▶ [YOUR OBJECTIVE]
Keep every word of the entries and print them exactly; the pictures stay out.

▶ [DATA IN THIS EXERCISE]
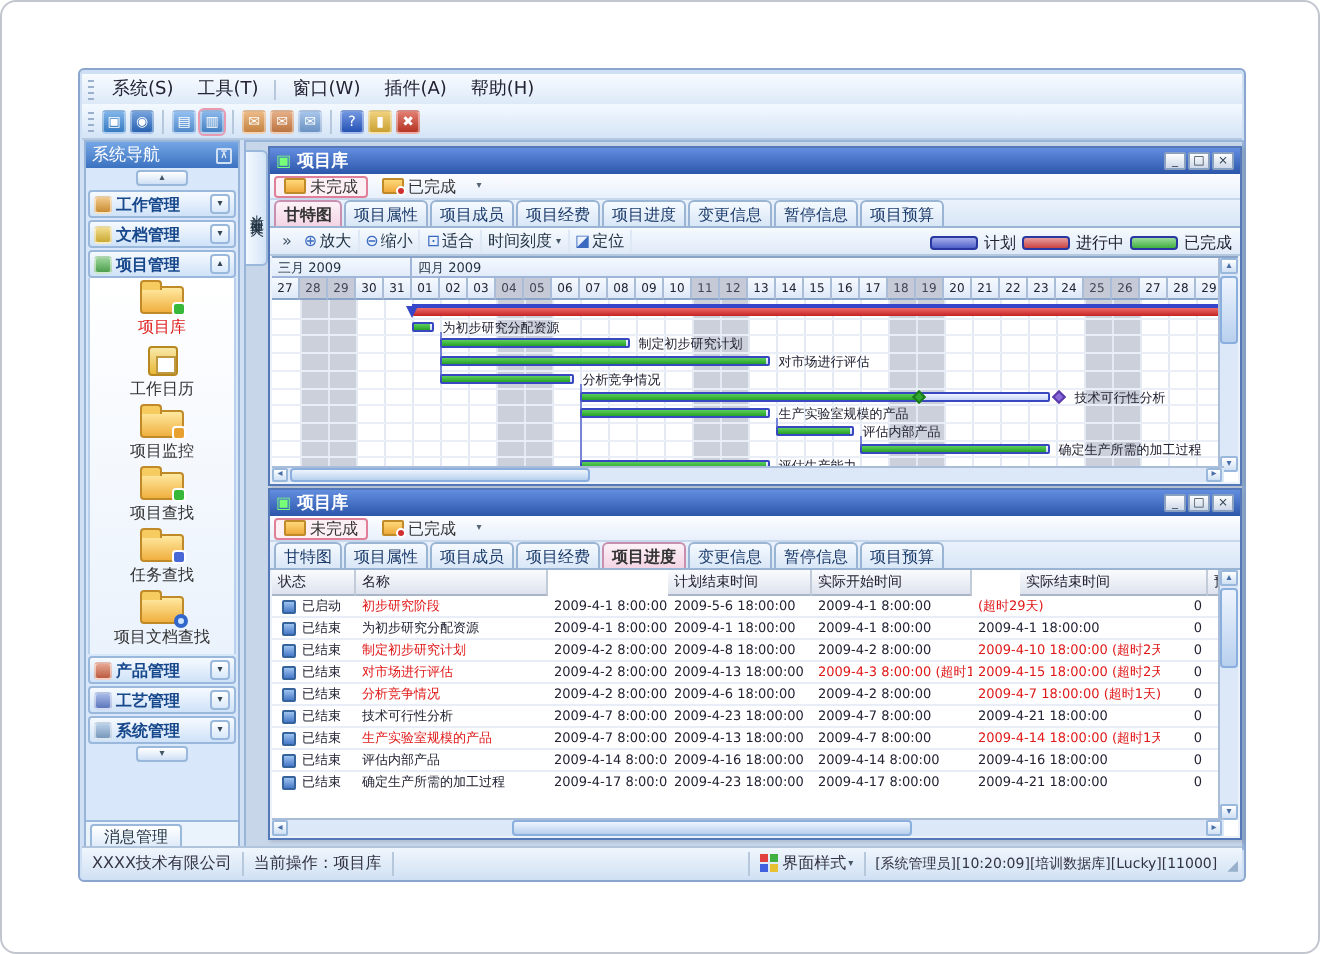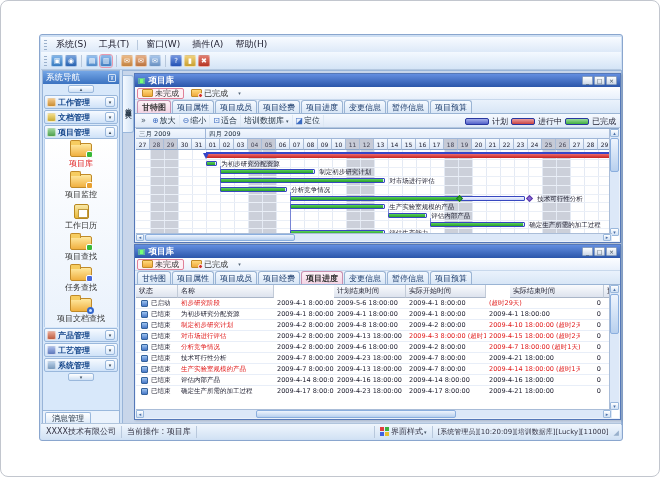"培训数据库" span { text: 培训数据库 -> 时间刻度 }
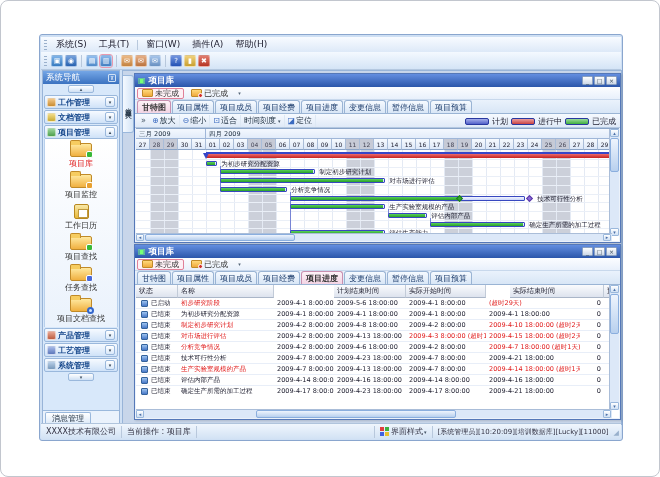"项目监控" div.navitem { order: before "工作日历" -> after "工作日历" }
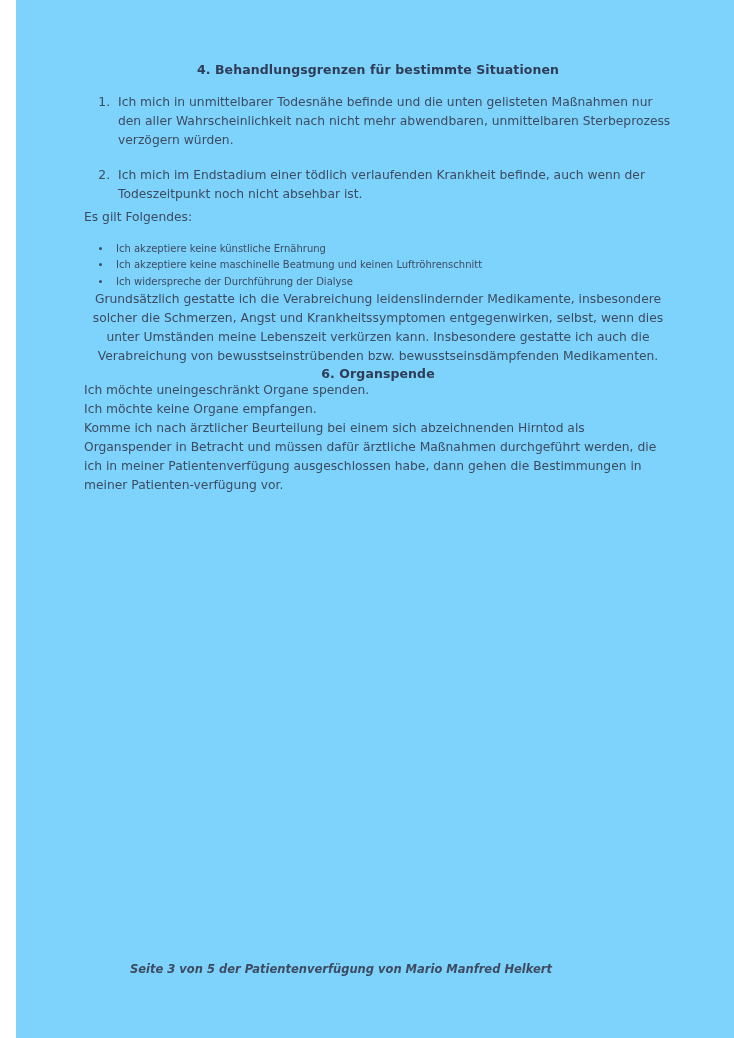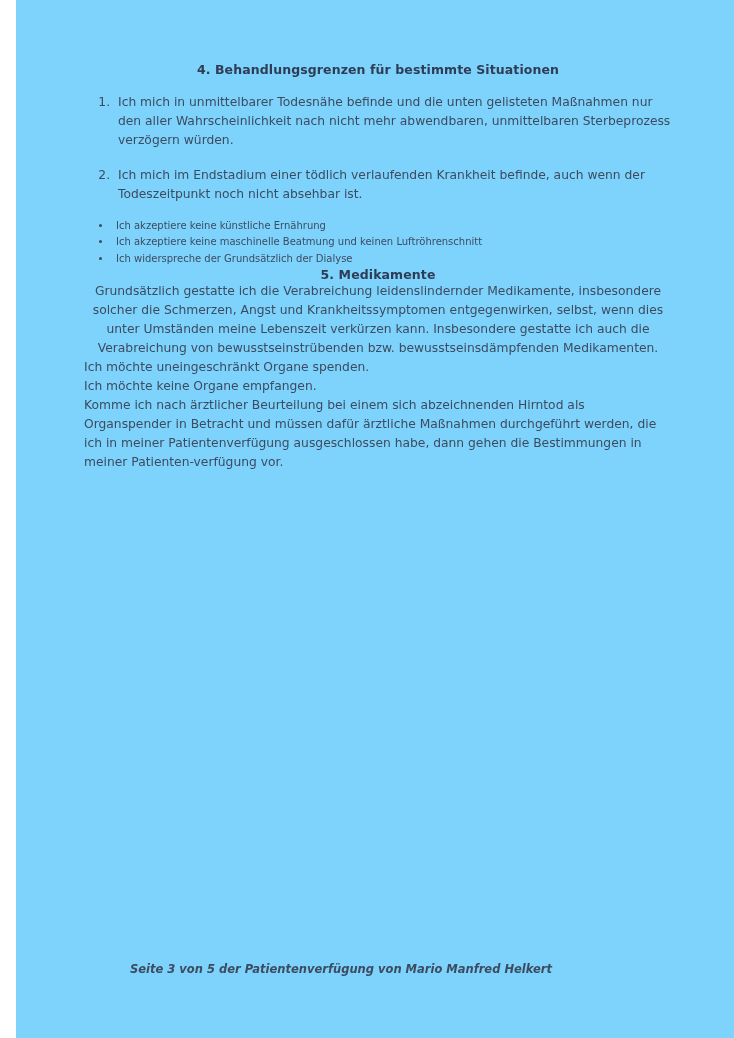"Es gilt Folgendes:" p.para { html: none -> <p>Es gilt Folgendes:</p> }
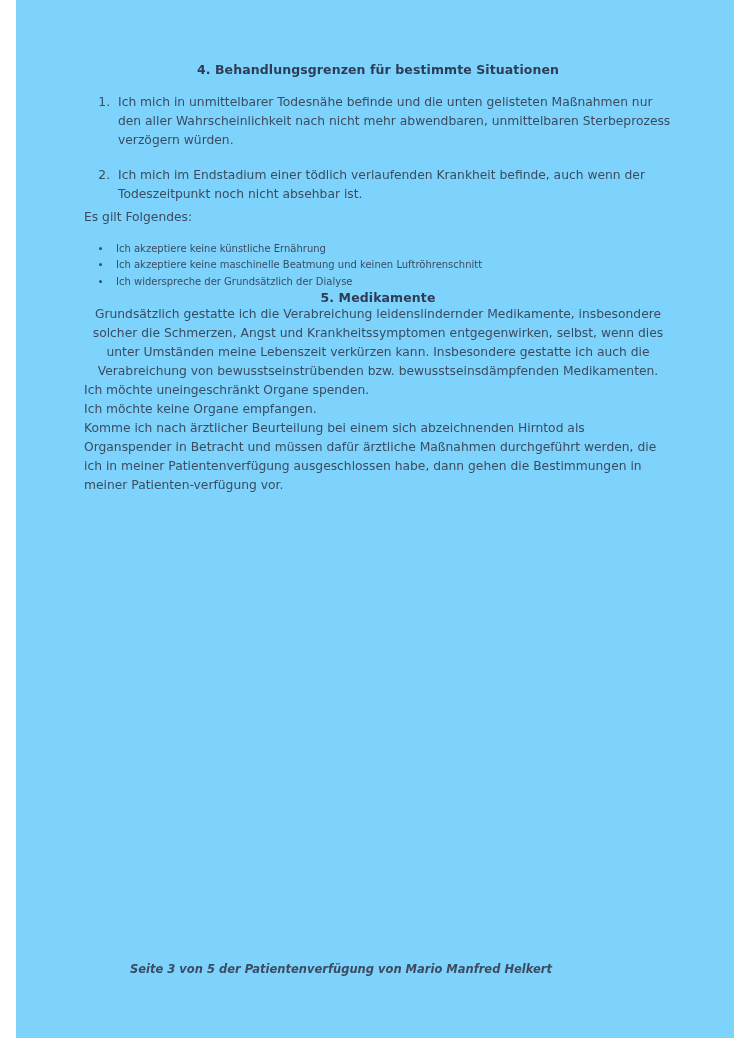"Ich widerspreche der Grundsätzlich der" li { text: Grundsätzlich -> Durchführung }
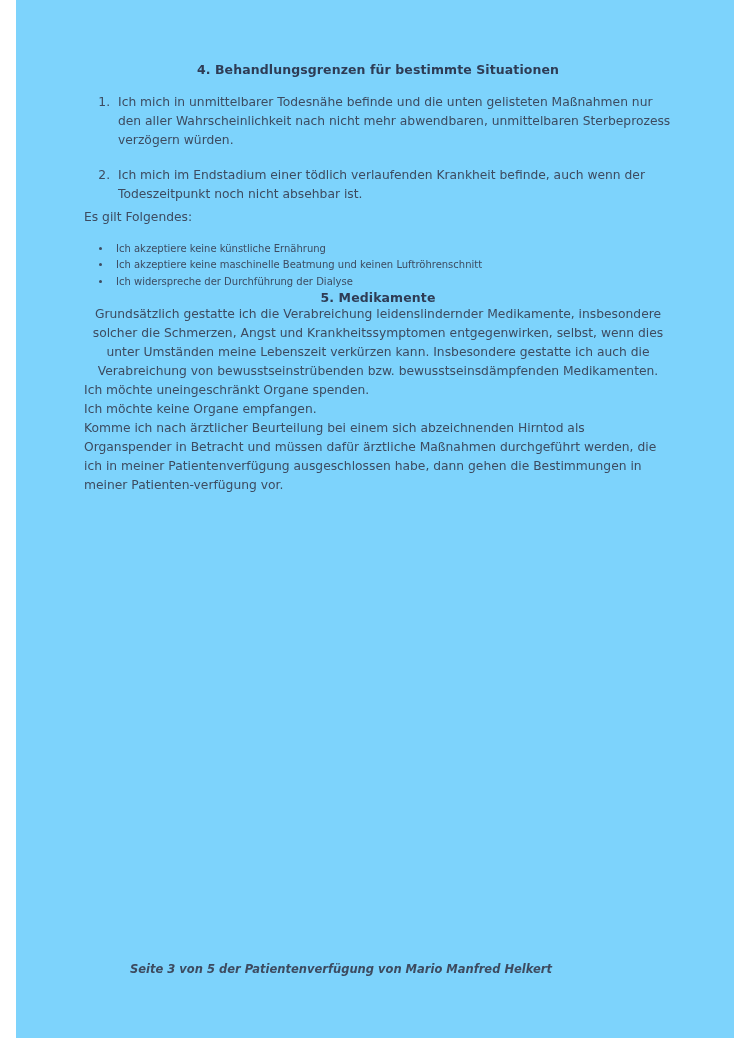"5. Medikamente" h2.section-heading { html: <h2>5. Medikamente</h2> -> none }
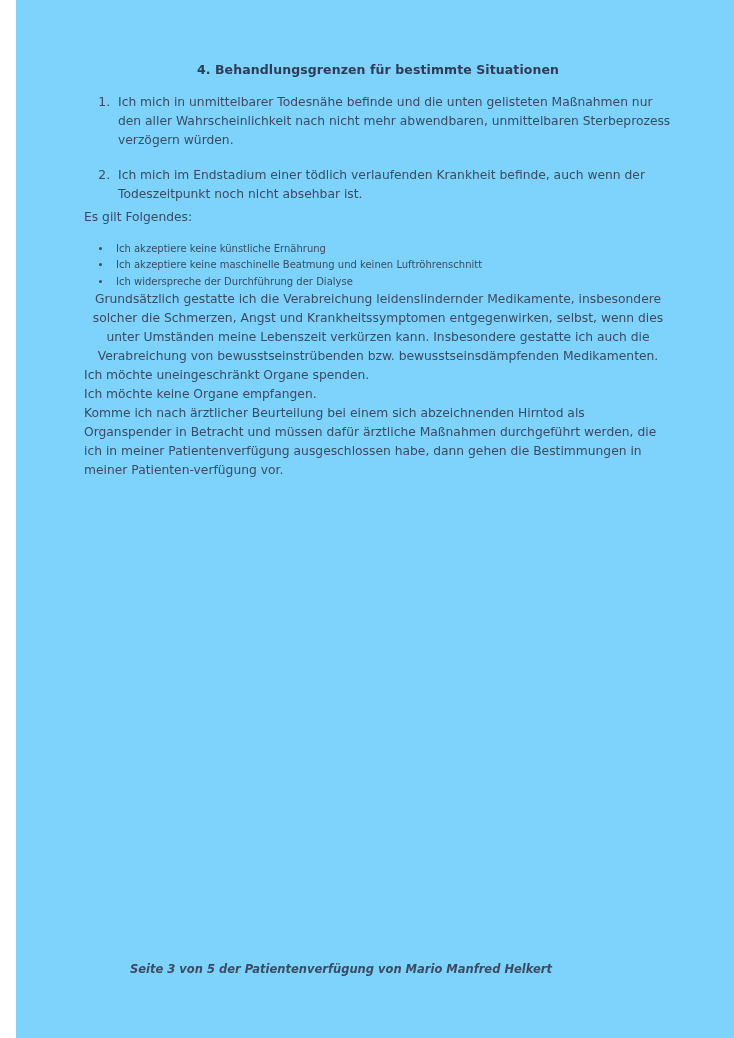"6. Organspende" h2.section-heading { html: none -> <h2>6. Organspende</h2> }
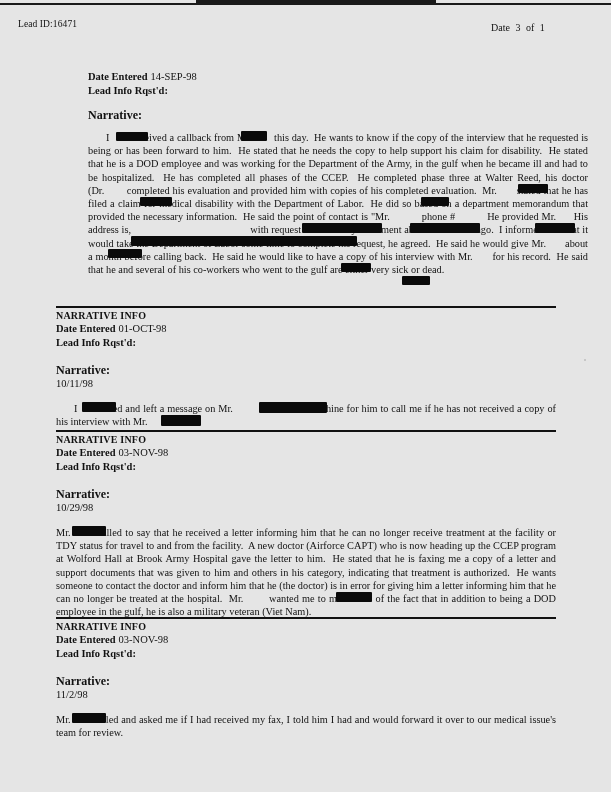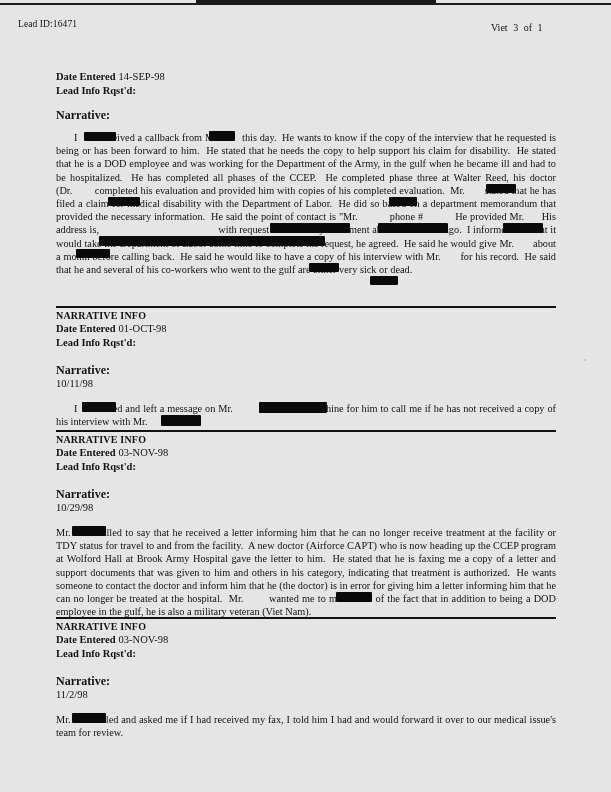"Viet" span { text: Viet -> Date }
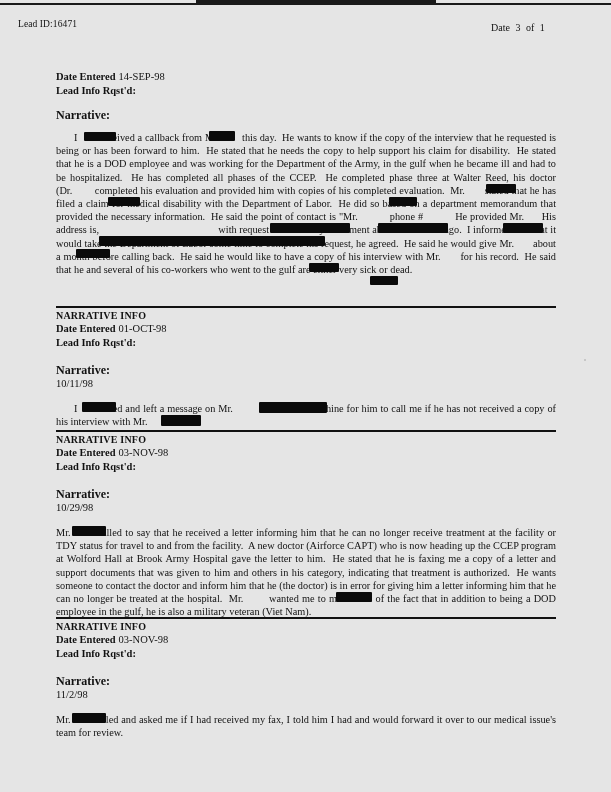"Date Entered 14-SEP-98" div.block { margin-left: none -> 32px }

▶ [EXERCISE OUTPUT]
"培训数据库" span { text: 培训数据库 -> 时间刻度 }
"项目监控" div.navitem { order: before "工作日历" -> after "工作日历" }
"Es gilt Folgendes:" p.para { html: none -> <p>Es gilt Folgendes:</p> }
"Ich widerspreche der Grundsätzlich der" li { text: Grundsätzlich -> Durchführung }
"5. Medikamente" h2.section-heading { html: <h2>5. Medikamente</h2> -> none }
"6. Organspende" h2.section-heading { html: none -> <h2>6. Organspende</h2> }
"Viet" span { text: Viet -> Date }
"Date Entered 14-SEP-98" div.block { margin-left: none -> 32px }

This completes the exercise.